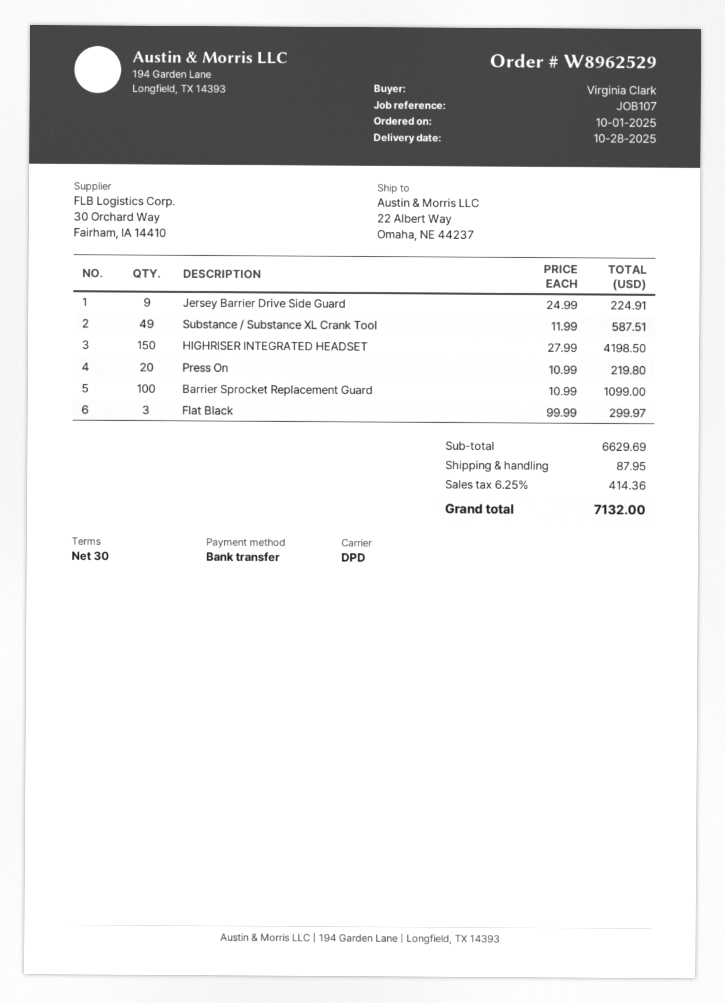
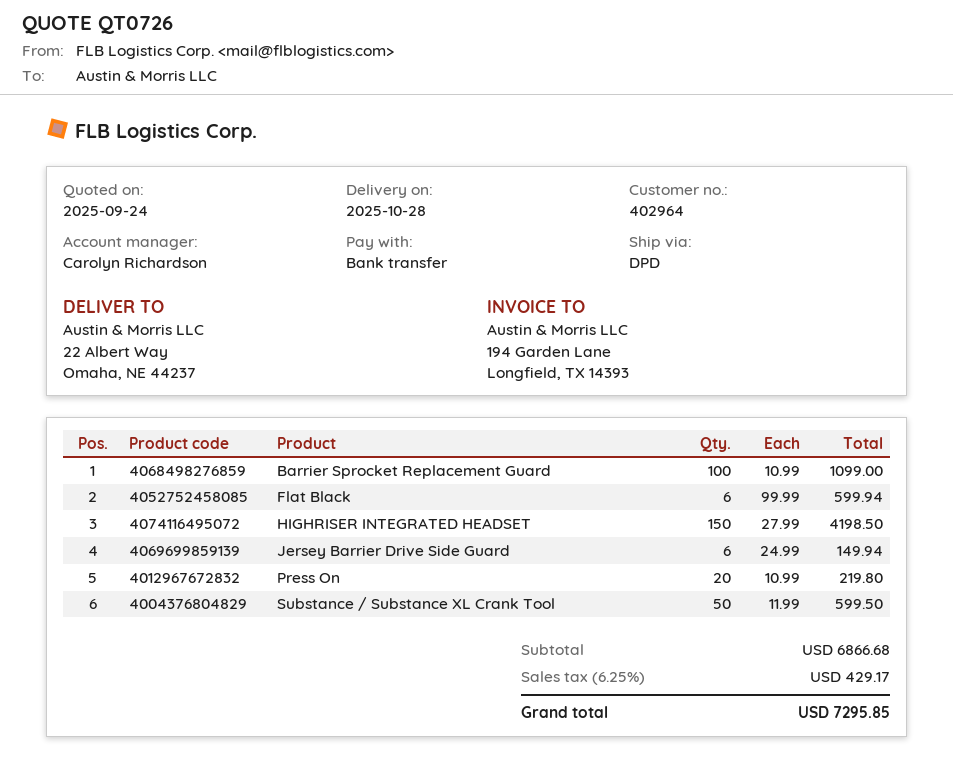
Jersey Barrier Drive Side Guard: 9 x 24.99 = 224.91 -> 6 x 24.99 = 149.94
Substance / Substance XL Crank Tool: 49 x 11.99 = 587.51 -> 50 x 11.99 = 599.50
Flat Black: 3 x 99.99 = 299.97 -> 6 x 99.99 = 599.94
subtotal: 6629.69 -> 6866.68
shipping: 87.95 -> none
tax: 6.25% = 414.36 -> 6.25% = 429.17
total: 7132.00 -> 7295.85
========================================================================
* [Description of the task]:
What is needed is an exact copy of all the entries above, minus the pictures.

* [Reply]:
Jersey Barrier Drive Side Guard: 9 x 24.99 = 224.91 -> 6 x 24.99 = 149.94
Substance / Substance XL Crank Tool: 49 x 11.99 = 587.51 -> 50 x 11.99 = 599.50
Flat Black: 3 x 99.99 = 299.97 -> 6 x 99.99 = 599.94
subtotal: 6629.69 -> 6866.68
shipping: 87.95 -> none
tax: 6.25% = 414.36 -> 6.25% = 429.17
total: 7132.00 -> 7295.85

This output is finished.